Source code for nlsq.cli.model_registry

"""Model registry for NLSQ CLI.

This module provides model function resolution for curve fitting workflows:
- Builtin models from nlsq.functions module
- Custom models loaded from external Python files
- Polynomial models generated by degree

The ModelRegistry class handles discovery, loading, and validation of
model functions for use in curve fitting workflows.

Security Features
-----------------
Custom models are validated before loading to prevent arbitrary code execution:
- AST-based pattern detection for dangerous operations
- Path traversal prevention
- Resource limits (timeout, memory) for model execution
- Audit logging for model loading attempts

Example Usage
-------------
>>> from nlsq.cli.model_registry import ModelRegistry
>>>
>>> registry = ModelRegistry()
>>>
>>> # Get a builtin model
>>> linear = registry.get_model("linear", {"type": "builtin", "name": "linear"})
>>>
>>> # Get a custom model from file (with security validation)
>>> custom = registry.get_model(
...     "/path/to/model.py",
...     {"type": "custom", "path": "/path/to/model.py", "function": "my_model"}
... )
>>>
>>> # Get a polynomial model
>>> poly3 = registry.get_model("poly", {"type": "polynomial", "degree": 3})
"""

import importlib.util
import inspect
import logging
from collections.abc import Callable
from pathlib import Path
from typing import Any

from nlsq.cli.errors import ModelError
from nlsq.cli.model_validation import (
    get_audit_logger,
    validate_model,
    validate_path,
)

logger = logging.getLogger("nlsq.cli.model_registry")
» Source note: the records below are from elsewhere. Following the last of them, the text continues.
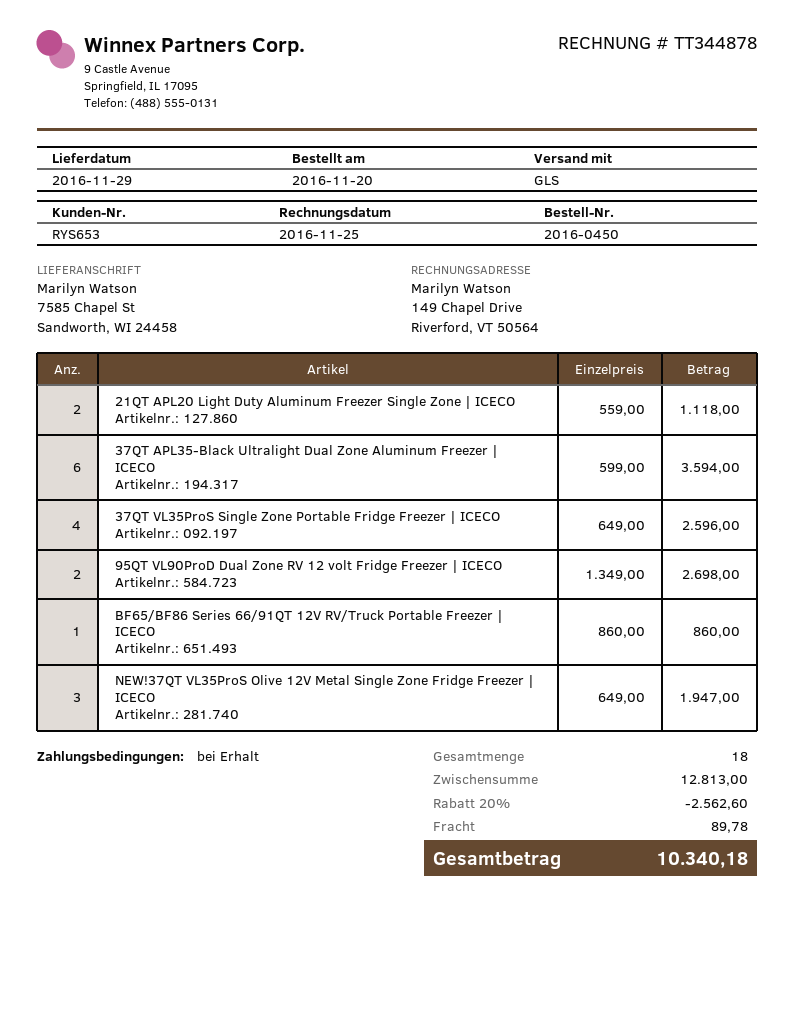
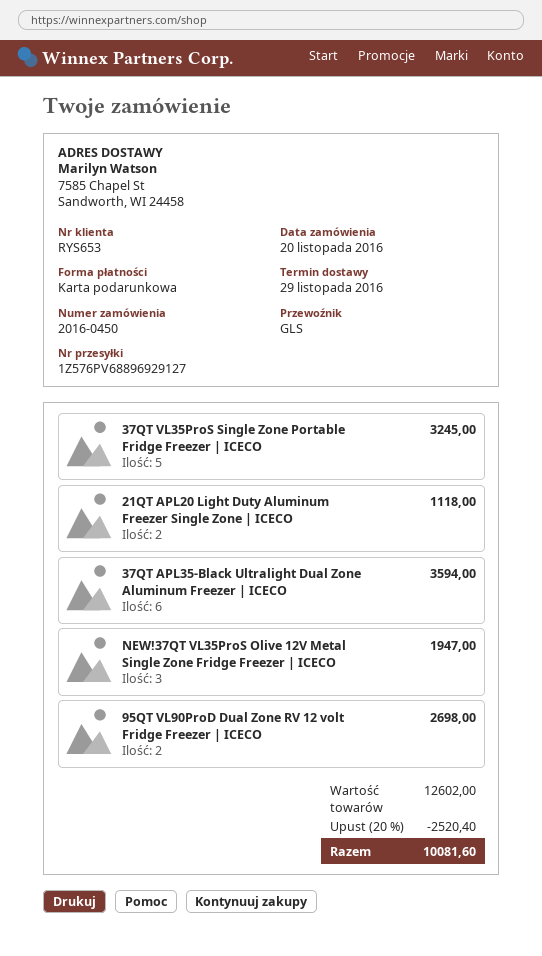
37QT VL35ProS Single Zone Portable Fridge Freezer | ICECO: 4 for 2596.00 -> 5 for 3245.00
BF65/BF86 Series 66/91QT 12V RV/Truck Portable Freezer | ICECO: 1 for 860.00 -> none
subtotal: 12813.00 -> 12602.00
discount: 20% = 2562.60 -> 20% = 2520.40
shipping: 89.78 -> none
total: 10340.18 -> 10081.60

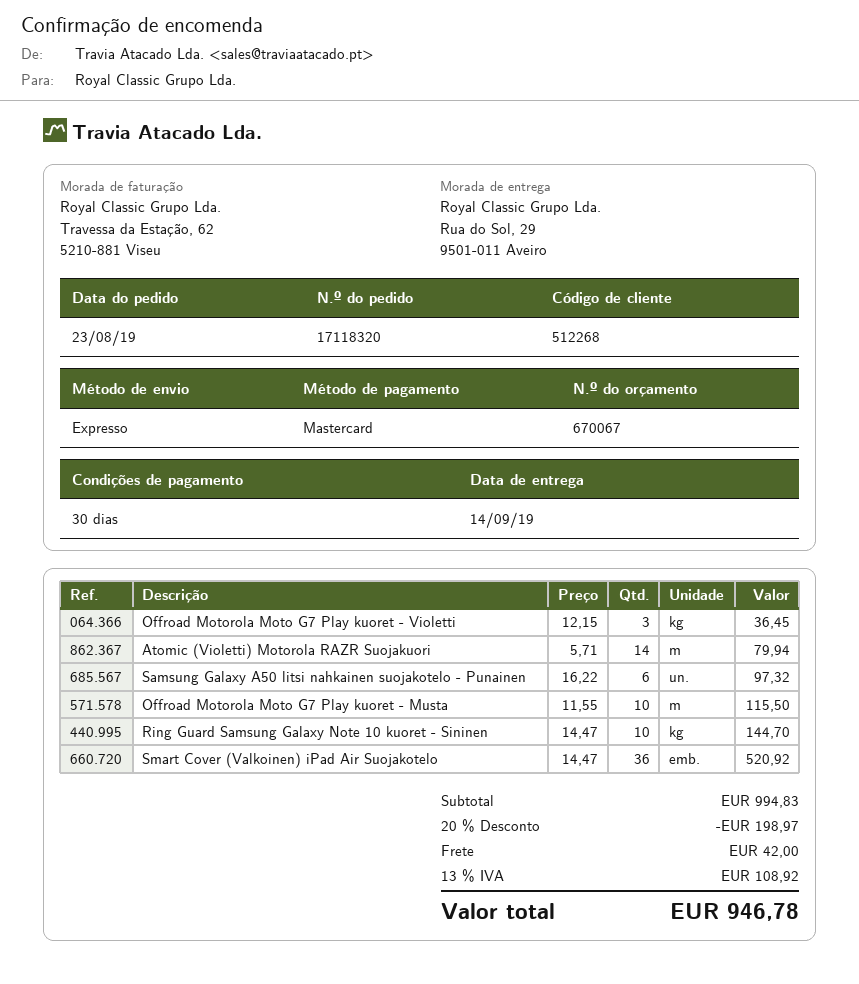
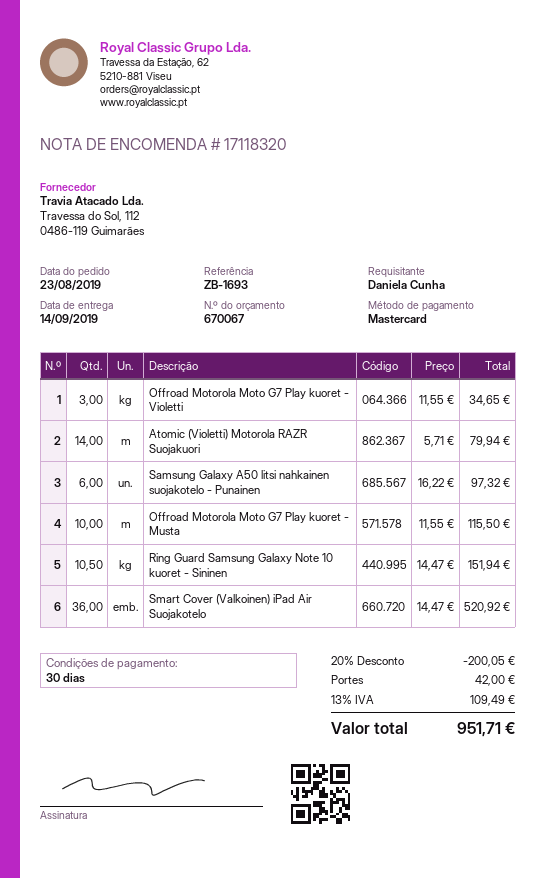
Offroad Motorola Moto G7 Play kuoret - Violetti: 3 x 12.15 = 36.45 -> 3 x 11.55 = 34.65
Ring Guard Samsung Galaxy Note 10 kuoret - Sininen: 10 x 14.47 = 144.70 -> 10.5 x 14.47 = 151.94
discount: 20% = 198.97 -> 20% = 200.05
tax: 13% = 108.92 -> 13% = 109.49
total: 946.78 -> 951.71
# Type alias for model functions
ModelFunction = Callable[..., Any]



[docs]
class ModelRegistry:
    """Registry for model functions used in curve fitting.

    The ModelRegistry handles three types of models:
    1. **Builtin**: Models from nlsq.functions (linear, gaussian, etc.)
    2. **Custom**: Models loaded from external Python files
    3. **Polynomial**: Dynamically generated polynomial functions

    Each model function may have optional methods attached:
    - `estimate_p0(xdata, ydata)`: Estimate initial parameters
    - `bounds()`: Return default parameter bounds

    Attributes
    ----------
    _builtin_cache : dict
        Cache of loaded builtin model functions.

    Examples
    --------
    >>> registry = ModelRegistry()
    >>> model = registry.get_model("gaussian", {"type": "builtin", "name": "gaussian"})
    >>> print(model.estimate_p0([1,2,3], [1,4,9]))
    """


[docs]
    def __init__(self) -> None:
        """Initialize ModelRegistry."""
        self._builtin_cache: dict[str, ModelFunction] = {}



[docs]
    def list_builtin_models(self) -> list[str]:
        """List all available builtin model names.
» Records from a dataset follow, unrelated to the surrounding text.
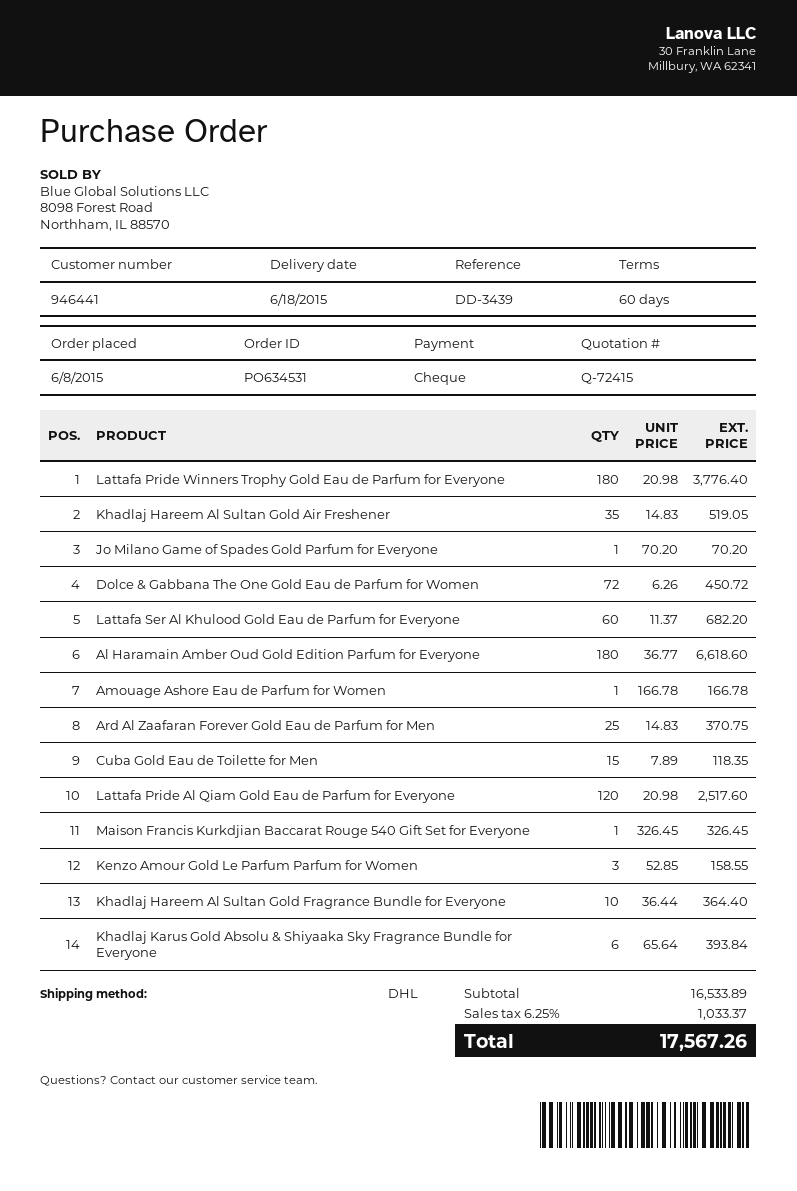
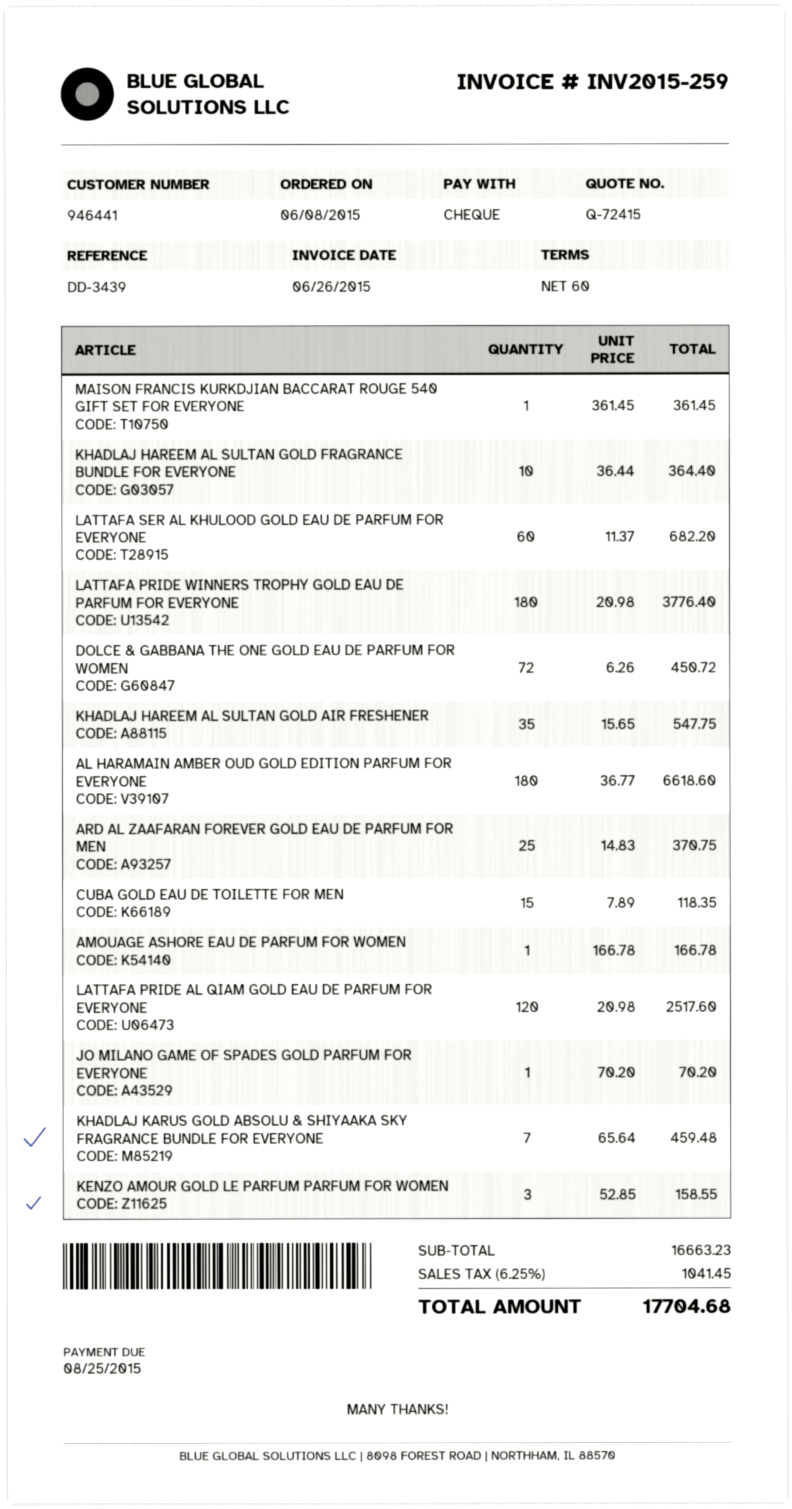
Khadlaj Hareem Al Sultan Gold Air Freshener: 35 x 14.83 = 519.05 -> 35 x 15.65 = 547.75
Maison Francis Kurkdjian Baccarat Rouge 540 Gift Set for Everyone: 1 x 326.45 = 326.45 -> 1 x 361.45 = 361.45
Khadlaj Karus Gold Absolu & Shiyaaka Sky Fragrance Bundle for Everyone: 6 x 65.64 = 393.84 -> 7 x 65.64 = 459.48
subtotal: 16533.89 -> 16663.23
tax: 6.25% = 1033.37 -> 6.25% = 1041.45
total: 17567.26 -> 17704.68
        Discovers models by introspecting nlsq.functions.__all__.

        Returns
        -------
        list[str]
            Names of available builtin models.

        Examples
        --------
        >>> registry = ModelRegistry()
        >>> models = registry.list_builtin_models()
        >>> print("linear" in models)
        True
        """
        import nlsq.core.functions

        return list(nlsq.core.functions.__all__)



[docs]
    def get_model(self, name_or_path: str, config: dict[str, Any]) -> ModelFunction:
        """Get a model function by name or path.

        Parameters
        ----------
        name_or_path : str
            For builtin models: the model name (e.g., "linear", "gaussian").
            For custom models: path to the Python file.
            For polynomial: any identifier (degree is in config).
        config : dict
            Model configuration with keys:
            - type: str - Model type ("builtin", "custom", "polynomial")
            - name: str - Model name (for builtin)
            - path: str - File path (for custom)
            - function: str - Function name (for custom)
            - degree: int - Polynomial degree (for polynomial)

        Returns
        -------
        ModelFunction
            The model function with optional estimate_p0 and bounds methods.

        Raises
        ------
        ModelError
            If the model cannot be resolved.

        Examples
        --------
        >>> registry = ModelRegistry()
        >>> # Builtin model
        >>> linear = registry.get_model("linear", {"type": "builtin", "name": "linear"})
        >>> # Custom model
        >>> custom = registry.get_model(
        ...     "path/model.py",
        ...     {"type": "custom", "path": "path/model.py", "function": "my_func"}
        ... )
        >>> # Polynomial model
        >>> poly = registry.get_model("poly", {"type": "polynomial", "degree": 2})
        """
        model_type = config.get("type", "builtin")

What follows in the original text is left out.